*WHAT TO WORK ON*:
In the material below, the lines to reproduce exactly are the one containing "subtotal: 426.00 -> 498.00" and all lines after it through the last.

# # # # #

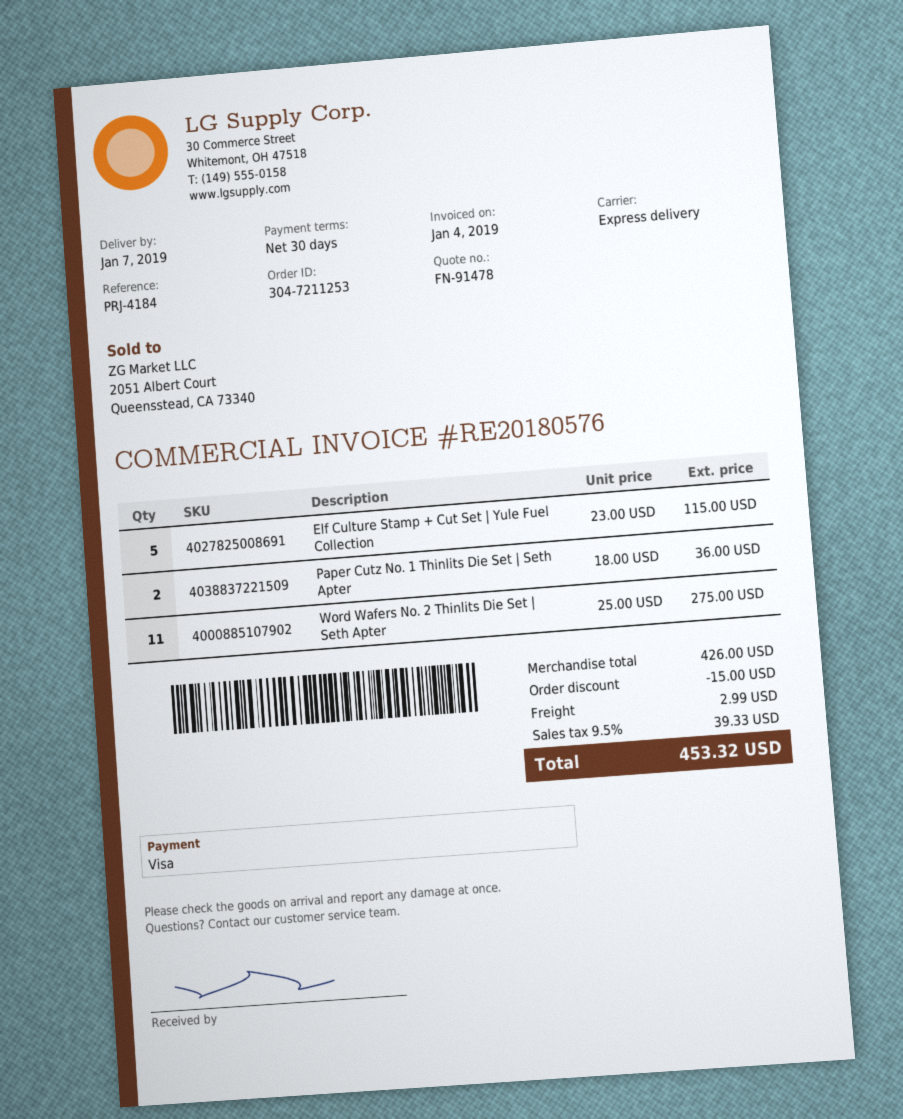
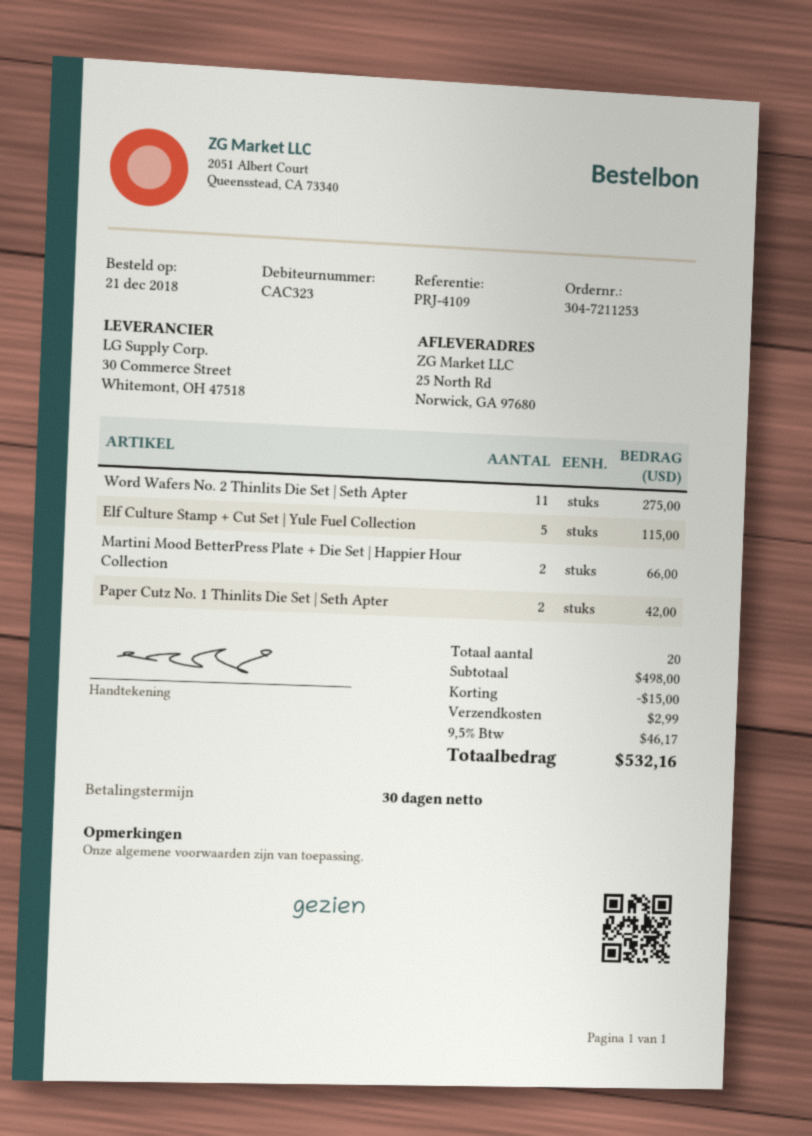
reference: PRJ-4184 -> PRJ-4109
Paper Cutz No. 1 Thinlits Die Set | Seth Apter: 2 for 36.00 -> 2 for 42.00
Martini Mood BetterPress Plate + Die Set | Happier Hour Collection: none -> 2 for 66.00
subtotal: 426.00 -> 498.00
tax: 9.5% = 39.33 -> 9.5% = 46.17
total: 453.32 -> 532.16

# # # # #

*OUTPUT*:
subtotal: 426.00 -> 498.00
tax: 9.5% = 39.33 -> 9.5% = 46.17
total: 453.32 -> 532.16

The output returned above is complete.